From the entries below, work out how many lines contain the string "marker"; answer with the number alone.

Given data:
- - - - -

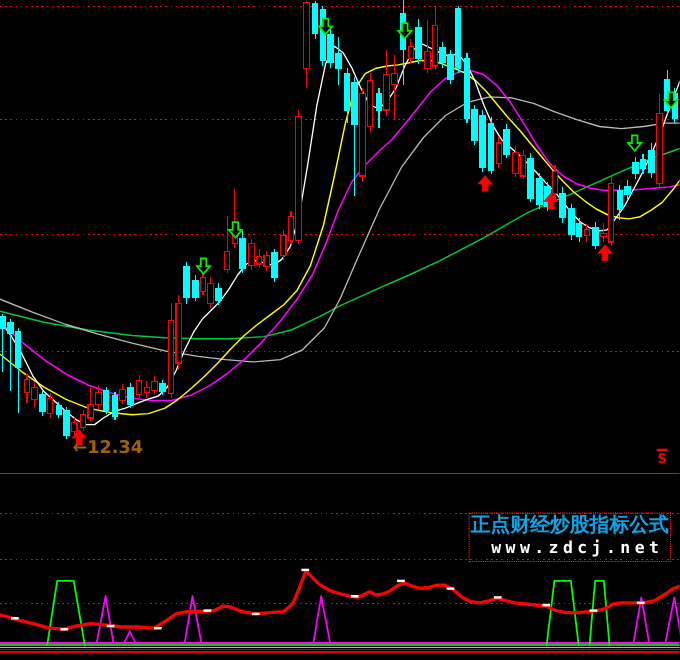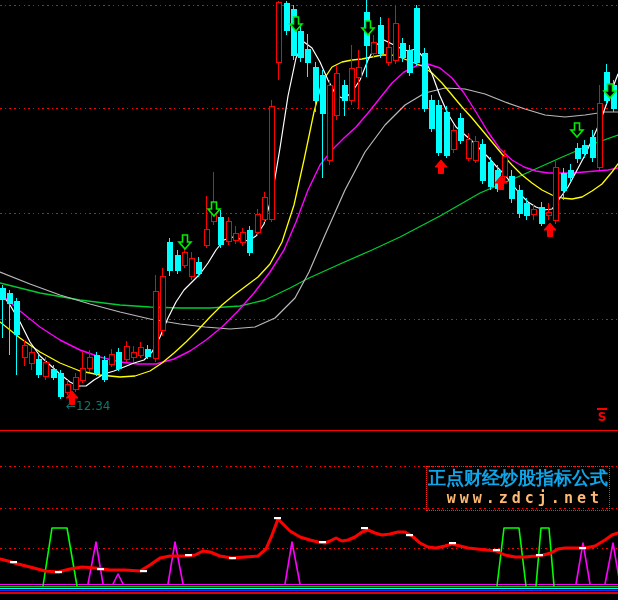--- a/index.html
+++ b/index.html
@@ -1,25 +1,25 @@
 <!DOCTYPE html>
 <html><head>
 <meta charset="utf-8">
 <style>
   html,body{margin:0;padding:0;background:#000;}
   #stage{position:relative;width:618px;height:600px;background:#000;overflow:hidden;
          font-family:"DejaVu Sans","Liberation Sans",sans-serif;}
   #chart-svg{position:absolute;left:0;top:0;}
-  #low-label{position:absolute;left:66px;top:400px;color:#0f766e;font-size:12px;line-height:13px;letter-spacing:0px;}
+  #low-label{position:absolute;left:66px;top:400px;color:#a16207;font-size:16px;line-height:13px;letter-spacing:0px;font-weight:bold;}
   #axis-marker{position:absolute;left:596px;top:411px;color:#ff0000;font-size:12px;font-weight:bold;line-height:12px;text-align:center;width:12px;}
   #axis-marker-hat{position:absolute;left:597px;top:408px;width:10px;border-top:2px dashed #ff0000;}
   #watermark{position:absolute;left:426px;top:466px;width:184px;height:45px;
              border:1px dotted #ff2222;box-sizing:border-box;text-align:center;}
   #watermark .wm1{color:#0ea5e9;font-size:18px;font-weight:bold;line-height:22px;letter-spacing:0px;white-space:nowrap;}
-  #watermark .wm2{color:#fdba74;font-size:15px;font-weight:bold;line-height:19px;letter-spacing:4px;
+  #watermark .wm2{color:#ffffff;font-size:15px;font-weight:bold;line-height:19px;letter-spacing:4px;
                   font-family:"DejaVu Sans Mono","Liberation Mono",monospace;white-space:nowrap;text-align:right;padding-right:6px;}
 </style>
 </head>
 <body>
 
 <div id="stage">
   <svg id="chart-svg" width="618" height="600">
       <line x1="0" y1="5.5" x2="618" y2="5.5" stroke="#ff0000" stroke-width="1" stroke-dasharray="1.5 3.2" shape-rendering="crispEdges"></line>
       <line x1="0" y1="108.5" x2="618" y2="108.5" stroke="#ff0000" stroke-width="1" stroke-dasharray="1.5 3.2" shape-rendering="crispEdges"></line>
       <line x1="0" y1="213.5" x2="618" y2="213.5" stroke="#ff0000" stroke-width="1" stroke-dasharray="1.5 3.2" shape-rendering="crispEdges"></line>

- - - - -

Answer section:
2